Health Care

Your blood type may determine how sick you get from COVID

Your blood type may determine how sick you get from COVID”

Since the beginning of the COVID-19 pandemic, scientists have sought to figure out what diseases increase a person's risk of complications. Only 53 congenital heart patients (43 adults and 10 children) - less than 0.8 per cent of patients at Columbia's congenital heart center - presented to their physician with symptoms of SARS-CoV-2 infection from March through June, showed the findings published in the journal JAHA.

A growing body of evidence suggests those who have blood type O may be less likely to contract coronavirus and typically experience less severe symptoms when they do come down with the illness.

While people with blood types A and AB did not have longer overall hospital stays than those with types O or B, they did remain in the intensive care unit (ICU) for a longer average time, which may also signal a greater COVID-19 severity level, the researchers said. Researchers in Denmark find fewer coronavirus patients have O blood compared to those with A, B, and AB blood.

The two studies together show that blood groups A and AB are particularly at risk of organ failure due to COVID-19 as compared to blood types O and B.

It's important to emphasize that the type of reduction in risk achieved with appropriate physical distancing, wearing a mask, and hand hygiene are significantly better than depending on your blood group for protection, so people with blood type O should not be complacent about public health advice.

More news: Pfizer COVID-19 Vaccine Delayed Until At Least Late November

The first of the two studies saw scientists look at health registry data from more than 473,000 people in Denmark who tested for Covid-19 and compared it to a control group of more than 2.2 million people from the general population, accounting for nearly 40 percent of the total Danish population.

They also controlled for ethnicity, as blood group distributions differ among ethnic groups, and maintained that fewer people with blood type O tested positive for Covid-19.

According to the American Red Cross, O-positive is the most common type of blood across all races.

The other study included 95 critically ill COVID-19 patients hospitalized in Canada. People with O-blood are also capable of donating red blood cells to any other type.

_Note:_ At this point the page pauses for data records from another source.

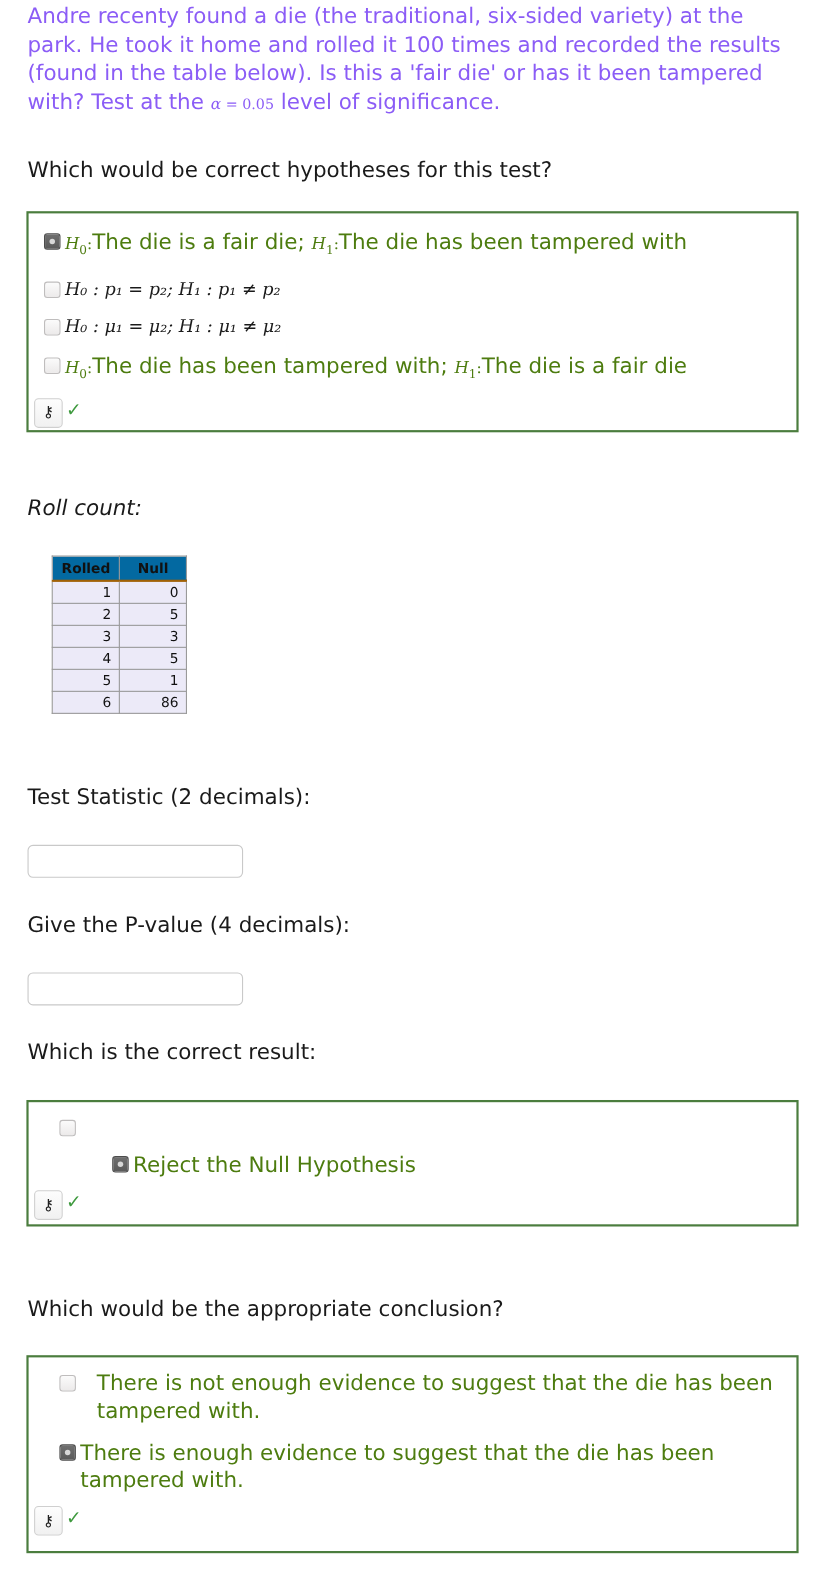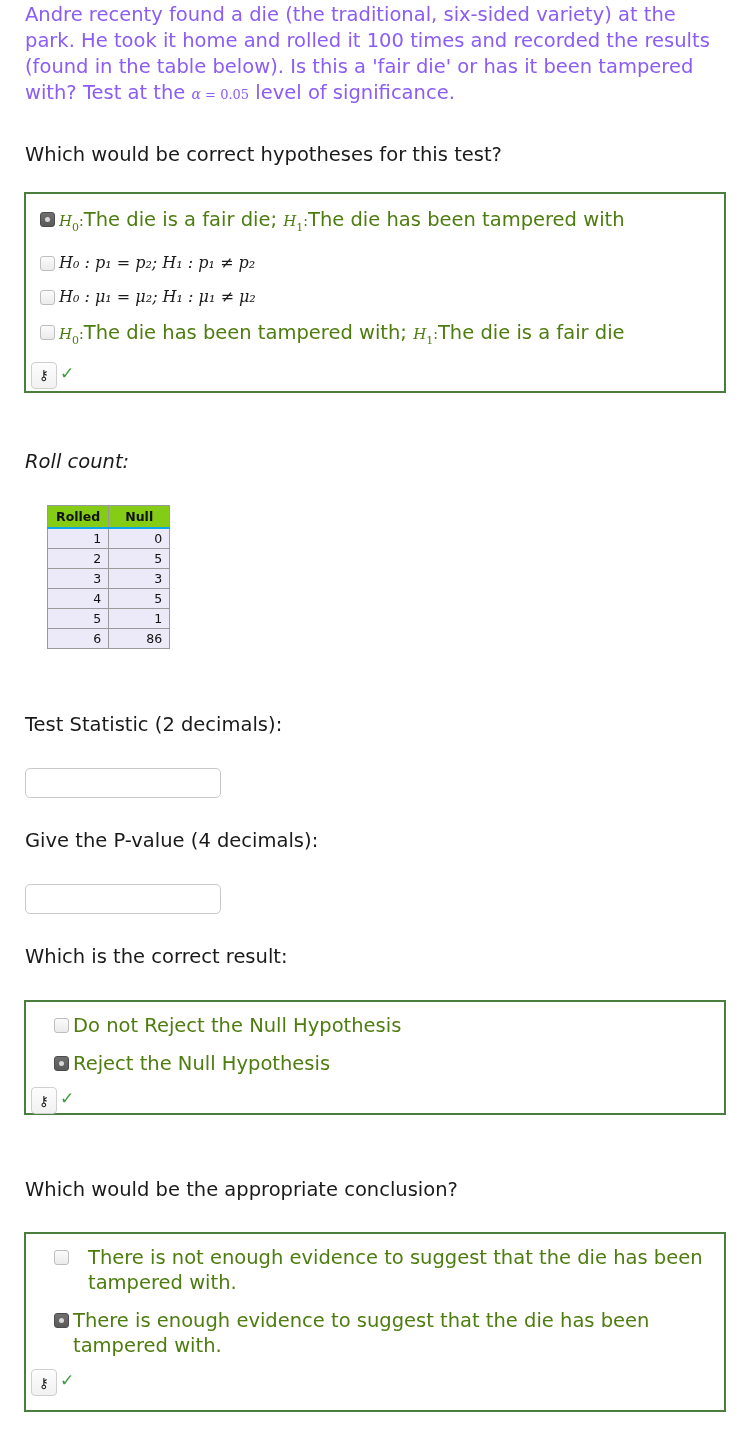--- a/index.html
+++ b/index.html
@@ -155,9 +155,9 @@
     height: 16px;
   }
   .rolltable th {
-    background: #84cc16;
+    background: #0369a1;
     font-weight: bold;
-    border-bottom: 2px solid #0ea5e9;
+    border-bottom: 2px solid #a16207;
     font-size: 12.5px;
     padding: 2px 8px 3px 8px;
   }

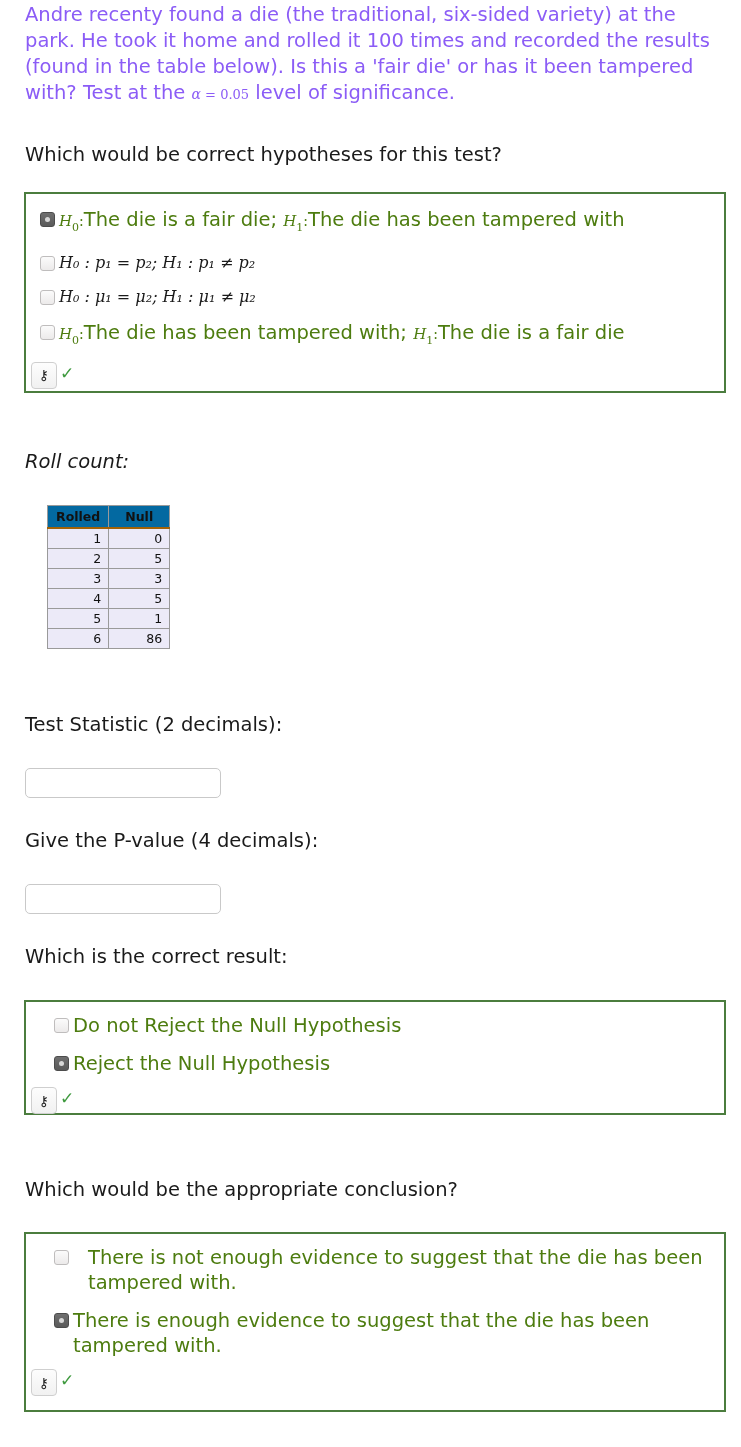--- a/index.html
+++ b/index.html
@@ -273,7 +273,6 @@
   <div class="answerbox" style="top:1000px; height:115px;">
     <div class="opt-row" style="padding:11px 0 0 28px;">
       <span class="ctl off"></span>
-      <span class="opt-text">Do not Reject the Null Hypothesis</span>
     </div>
     <div class="opt-row" style="padding:13px 0 0 28px;">
       <span class="ctl on"></span>

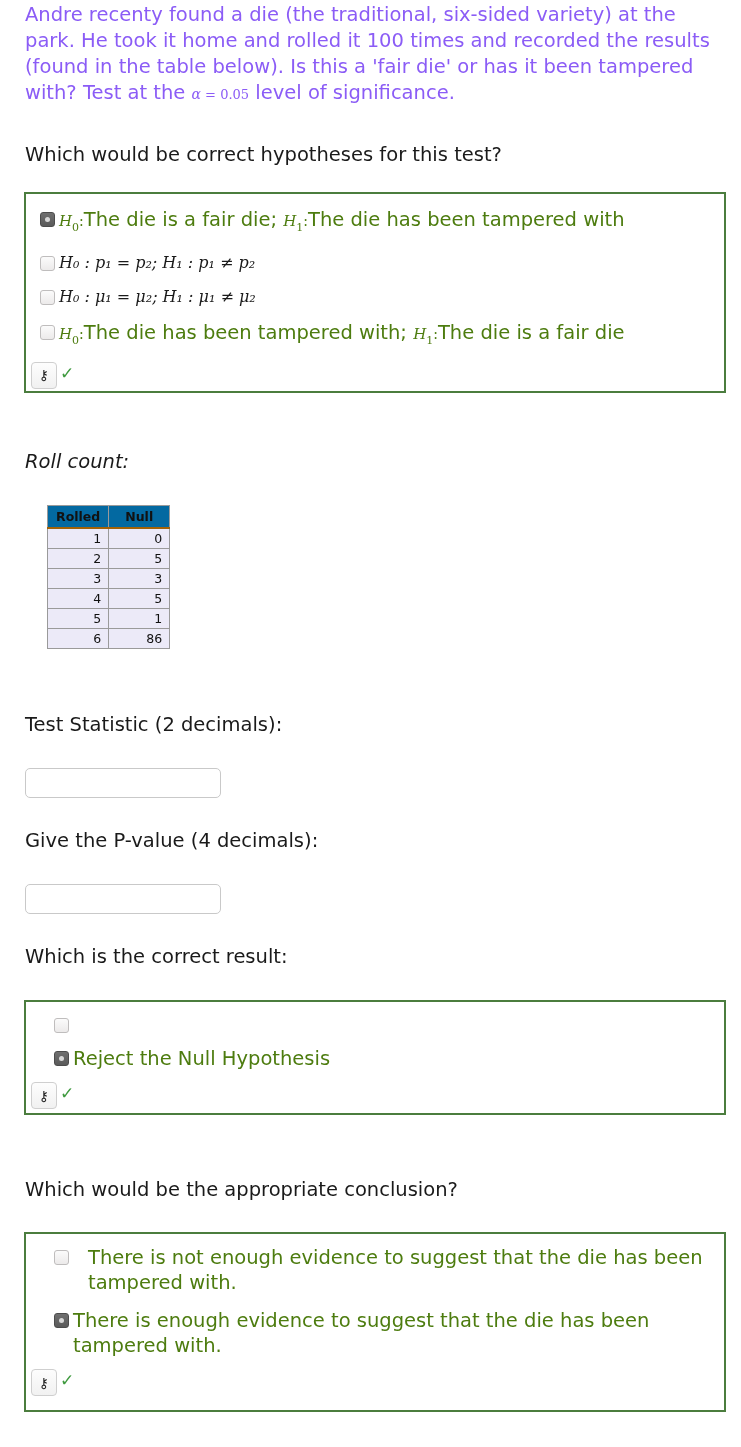--- a/index.html
+++ b/index.html
@@ -274,7 +274,7 @@
     <div class="opt-row" style="padding:11px 0 0 28px;">
       <span class="ctl off"></span>
     </div>
-    <div class="opt-row" style="padding:13px 0 0 28px;">
+    <div class="opt-row" style="padding:13px 0 0 28px;margin-left:48px;">
       <span class="ctl on"></span>
       <span class="opt-text">Reject the Null Hypothesis</span>
     </div>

This means that it's not clear how the relationship between blood type and Covid-19 works and any link may be coincidental. There again, it was observed that of all blood group types, blood type O (positive or negative) was the most "protected" ones of all.

Researchers from Columbia University Vagelos College of Physicians and Surgeons in NY say that at the beginning of the pandemic, many feared that congenital heart disease would be as big a risk factor for severe COVID-19 as adult-onset cardiovascular disease.